9. En troisième lieu, M. C..., soutient que les faits qui lui sont reprochés ne sont pas d’une gravité suffisante pour justifier son licenciement. Il mentionne que M. A..., qui a commis une faute en ne se référant pas à un responsable après le constat du noircissement des écrous, et M. B..., qui a commis une faute en procédant à un traitement chimique non prévu de cinq écrous sans en référer non plus à un responsable et qui plus est en sa qualité de technicien d’atelier hiérarchiquement supérieur à lui, n’ont fait l’objet que de rappels au règlement, alors que les fautes qui leurs sont reprochées sont identiques aux siennes. Toutefois, M. A... a averti un responsable dès le 14 avril 2023 du défaut des écrous, qui avaient été définitivement altérés par M. C... le 13 avril 2023, et seul ce dernier était par ailleurs responsable de leur noircissement en ayant laissé des pièces en inox en plus des écrous dans le mécanolave. Concernant M. B..., s’il a effectivement soumis cinq écrous à un traitement chimique non prévu sans autorisation, il a refusé de procéder au traitement de l’ensemble des 242 écrous restants sans en référer à un responsable contrairement à M. C.... Ainsi les fautes reprochées aux deux collègues du requérant ne sont pas de même nature ni de même gravité que les siennes. En outre, en soumettant les écrous par erreur à un bain de decapoli 20, M. C... a fait subir un risque d’explosion sur le site de la société Espa dans la mesure ou la réaction entre les écrous et le produit a dégagé de l’hydrogène, gaz hautement inflammable, qui aurait pu être à l’origine d’une explosion. Par ailleurs, en ne portant pas les EPI requis au sein de la zone de passivation, M. C... s’est mis en danger et a soumis l’ensemble du site à un potentiel incident. Enfin, le requérant est le seul à avoir sollicité un faux témoignage d’une collègue à plusieurs reprises en sa faveur. Au regard de l’ensemble de ces éléments, la ministre n’a pas entaché sa décision d’une erreur d’appréciation en considérant que ces fautes étaient d’une gravité suffisante pour justifier le licenciement du requérant.

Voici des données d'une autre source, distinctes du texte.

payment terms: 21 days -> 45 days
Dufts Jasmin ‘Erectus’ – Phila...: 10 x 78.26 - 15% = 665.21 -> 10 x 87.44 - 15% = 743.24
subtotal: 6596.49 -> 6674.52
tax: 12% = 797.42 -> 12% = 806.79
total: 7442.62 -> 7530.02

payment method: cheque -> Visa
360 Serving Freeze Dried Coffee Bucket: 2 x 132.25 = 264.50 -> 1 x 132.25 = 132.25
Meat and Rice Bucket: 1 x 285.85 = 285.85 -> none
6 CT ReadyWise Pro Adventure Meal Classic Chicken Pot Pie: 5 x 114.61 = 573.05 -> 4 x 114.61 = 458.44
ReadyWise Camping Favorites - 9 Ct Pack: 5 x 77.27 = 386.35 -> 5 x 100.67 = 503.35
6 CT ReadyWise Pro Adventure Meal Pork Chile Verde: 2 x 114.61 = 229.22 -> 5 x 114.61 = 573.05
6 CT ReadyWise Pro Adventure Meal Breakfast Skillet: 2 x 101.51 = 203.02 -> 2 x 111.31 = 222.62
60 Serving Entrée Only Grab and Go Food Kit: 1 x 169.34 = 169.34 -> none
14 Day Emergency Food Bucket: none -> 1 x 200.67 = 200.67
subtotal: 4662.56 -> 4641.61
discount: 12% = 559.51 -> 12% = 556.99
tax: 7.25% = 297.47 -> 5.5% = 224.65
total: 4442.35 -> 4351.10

Sur les frais exposés et non compris dans les dépens :
10. En vertu des dispositions de l’article L. 761-1 du code de justice administrative, le tribunal ne peut pas faire bénéficier la partie tenue aux dépens ou la partie perdante du paiement par l’autre partie des frais qu’elle a exposés à l’occasion du litige soumis au juge. Les conclusions présentées à ce titre par M. C... doivent dès lors être rejetées.
D E C I D E :
Article 1er : La requête de M. C... est rejetée.
Article 2 : Le présent jugement sera notifié à M. D... C..., à la société Espa et au ministre du travail et des solidarités.
Délibéré après l’audience du 16 décembre 2025, à laquelle siégeaient :
Mme Lefebvre-Soppelsa, présidente,
Mme Keiflin, première conseillère,
M. Garros, conseiller.
Rendu public par mise à disposition au greffe le 15 janvier 2026.
Le rapporteur,
Nicolas GARROS
La présidente,
Anne LEFEBVRE-SOPPELSALa greffière,
Nadine PENNETIER-MOINET
La République mande et ordonne au ministre du travail et des solidarités en ce qui le concerne ou à tous commissaires de justice à ce requis en ce qui concerne les voies de droit commun contre les parties privées, de pourvoir à l’exécution de la présente décision.